• DIRECTIONS:
Where the line containing "[138,566,159,575] the -> [127,919,139,929] a" appears below, begin there and reproduce each line exactly through the last one, omitting pictures.

(Detected change data)
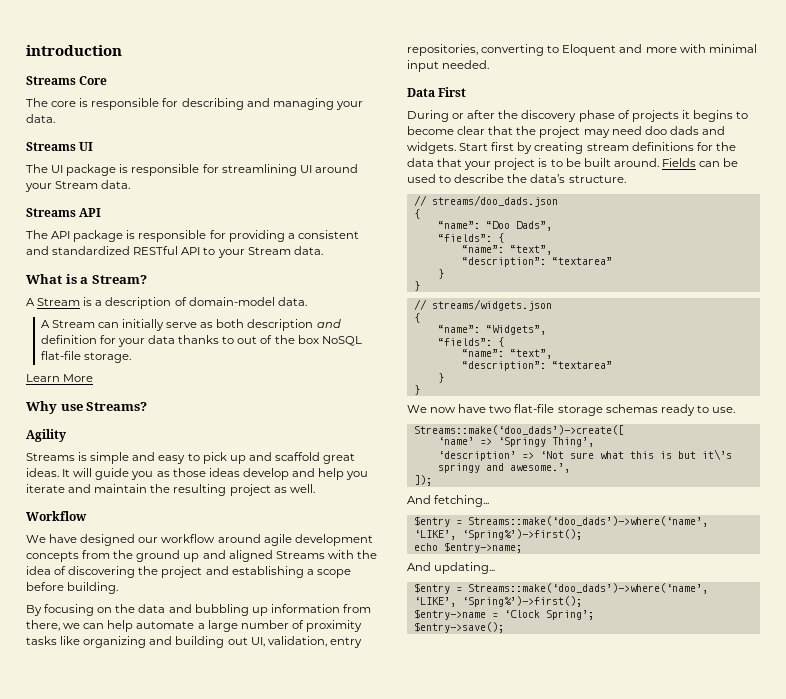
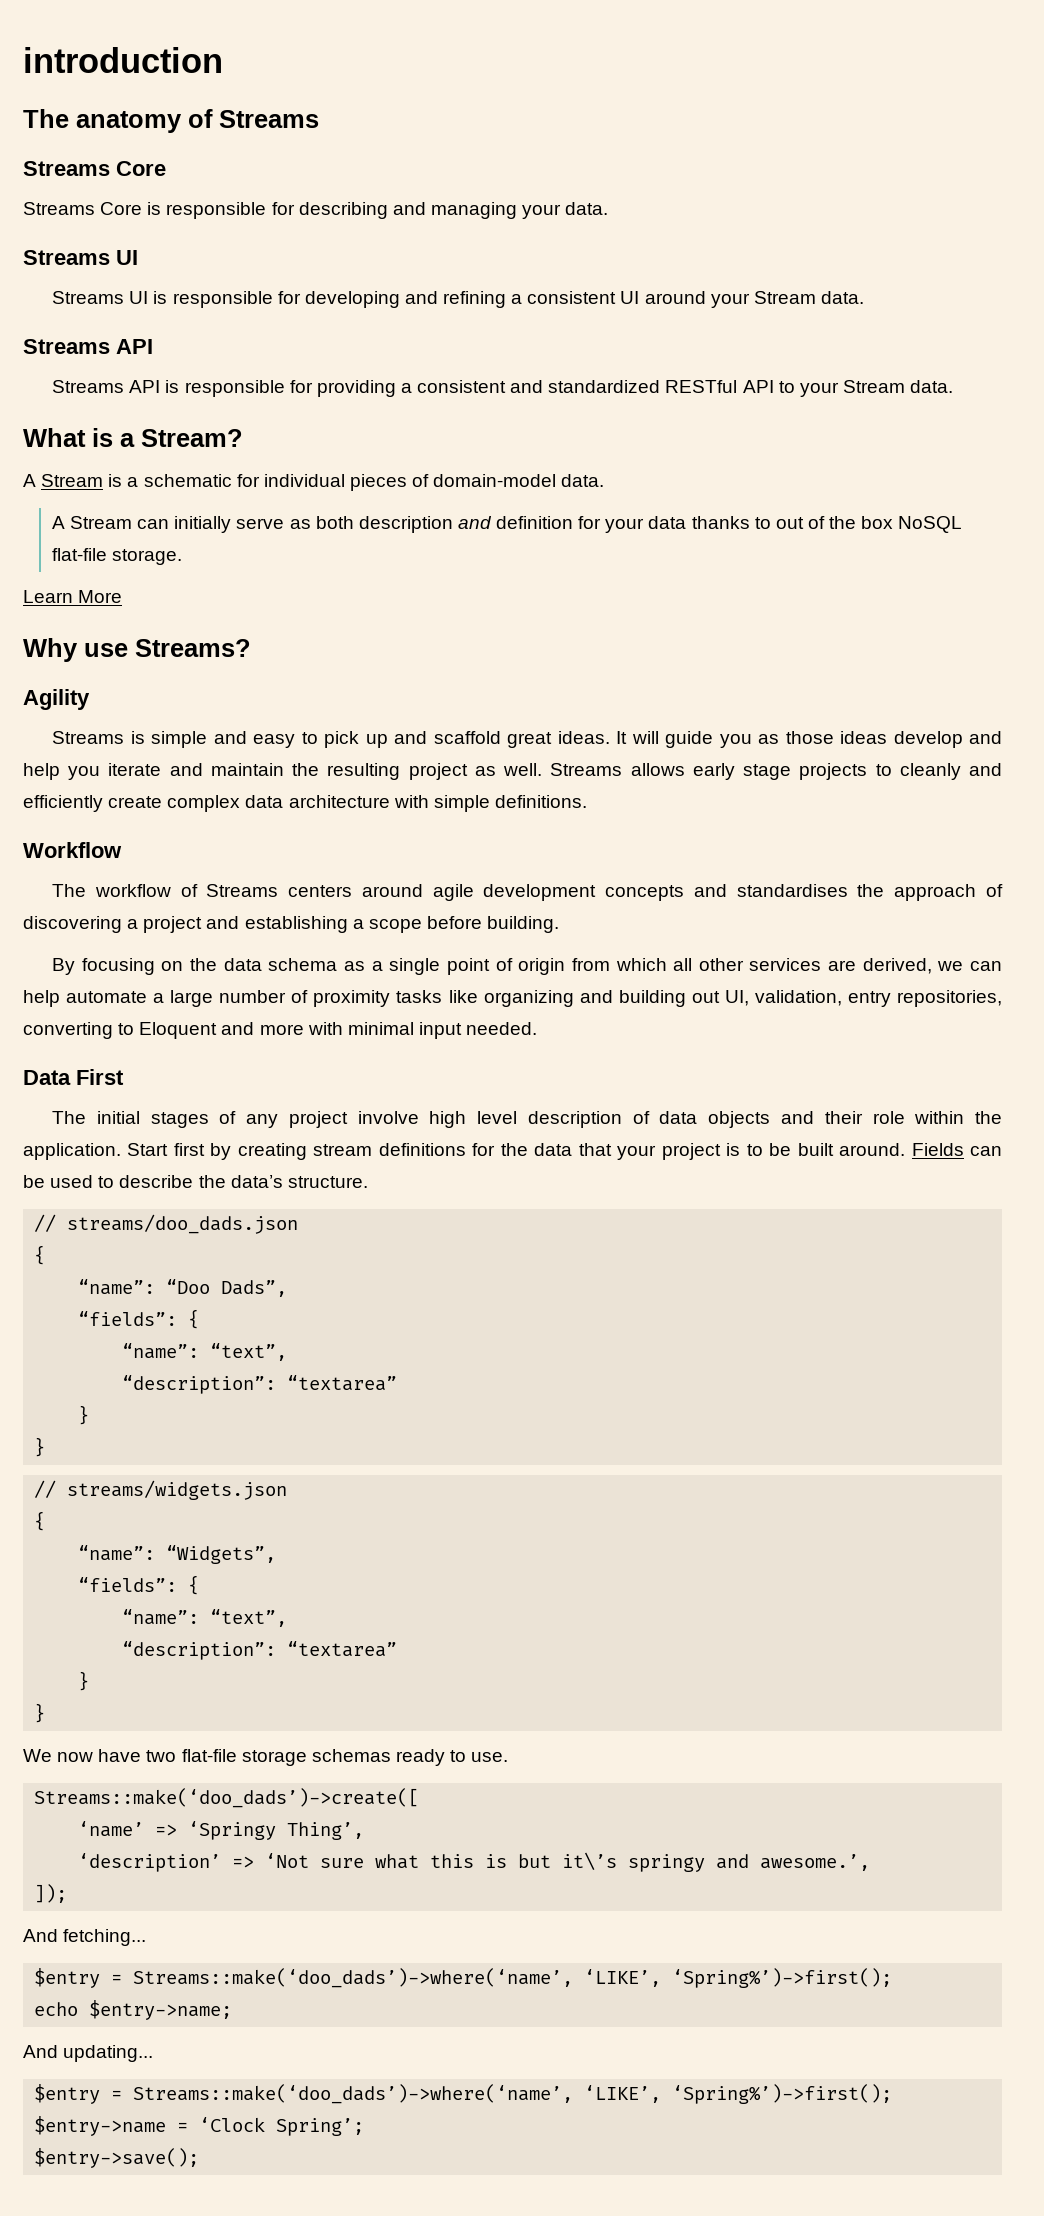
(122, 50) none -> [23,109,319,133] // The anatomy of Streams
[26,98,77,107] The core -> [23,202,143,215] Streams Core
[26,164,297,176] The UI package is responsible for streamlining -> [52,291,617,308] Streams UI is responsible for developing and refining a consistent
[26,230,124,242] The API package -> [52,380,161,393] Streams API
[105,297,172,309] description -> [143,474,407,491] schematic for individual pieces
[26,511,87,521] [26,534,373,546] [26,550,377,562] [26,566,51,575] // Workflow // We have designed our workflow around agile development concepts from the ground up and aligned Streams with the idea -> [550,763,1003,780] [23,795,587,812] [23,842,122,858] [52,884,977,901] Streams allows early stage projects to cleanly and efficiently create complex data architecture with simple definitions. // Workflow // The workflow of Streams centers around agile development concepts and standardises the approach
[138,566,159,575] the -> [127,919,139,929] a
[168,604,371,616] [26,620,60,631] and bubbling up information from there, -> [268,958,932,975] schema as a single point of origin from which all other services are derived,
[407,110,749,122] [407,126,725,138] [407,142,456,154] During or after the discovery phase of projects it begins to become clear that the project may need doo dads and widgets. -> [52,1111,1003,1128] [23,1143,121,1160] The initial stages of any project involve high level description of data objects and their role within the application.

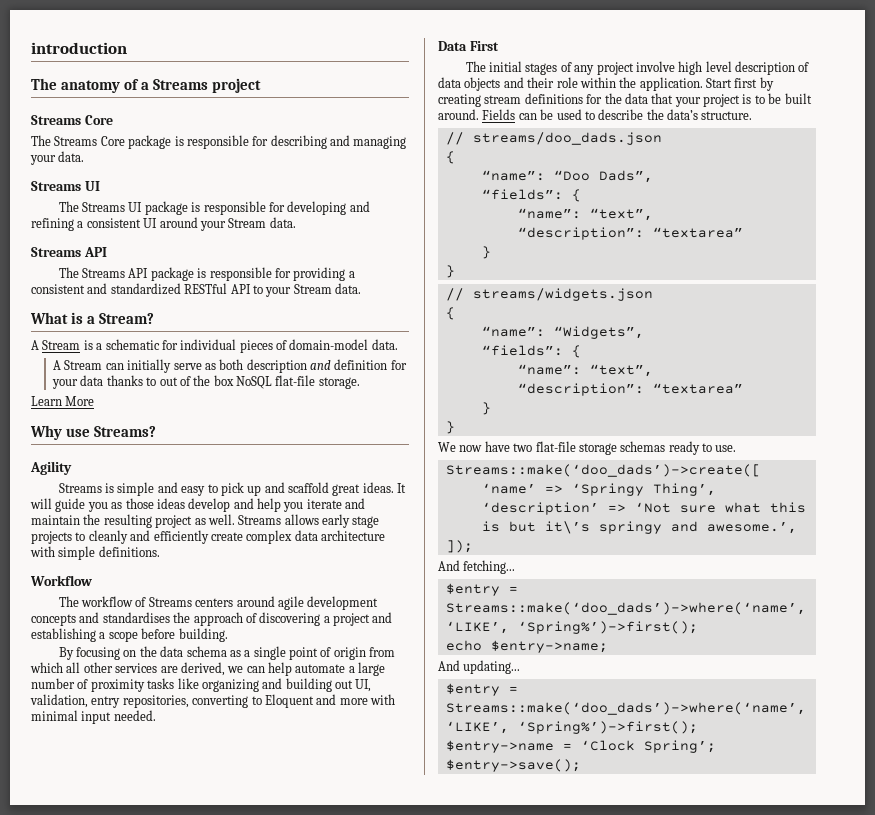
[219,110,319,128] Streams -> [140,78,261,93] a Streams project
[23,202,143,215] Streams Core -> [31,135,172,149] The Streams Core package
[52,291,149,304] Streams UI -> [58,201,188,215] The Streams UI package
[52,380,161,393] Streams API -> [58,267,194,281] The Streams API package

• TASK ANSWER:
[138,566,159,575] the -> [127,919,139,929] a
[168,604,371,616] [26,620,60,631] and bubbling up information from there, -> [268,958,932,975] schema as a single point of origin from which all other services are derived,
[407,110,749,122] [407,126,725,138] [407,142,456,154] During or after the discovery phase of projects it begins to become clear that the project may need doo dads and widgets. -> [52,1111,1003,1128] [23,1143,121,1160] The initial stages of any project involve high level description of data objects and their role within the application.

[219,110,319,128] Streams -> [140,78,261,93] a Streams project
[23,202,143,215] Streams Core -> [31,135,172,149] The Streams Core package
[52,291,149,304] Streams UI -> [58,201,188,215] The Streams UI package
[52,380,161,393] Streams API -> [58,267,194,281] The Streams API package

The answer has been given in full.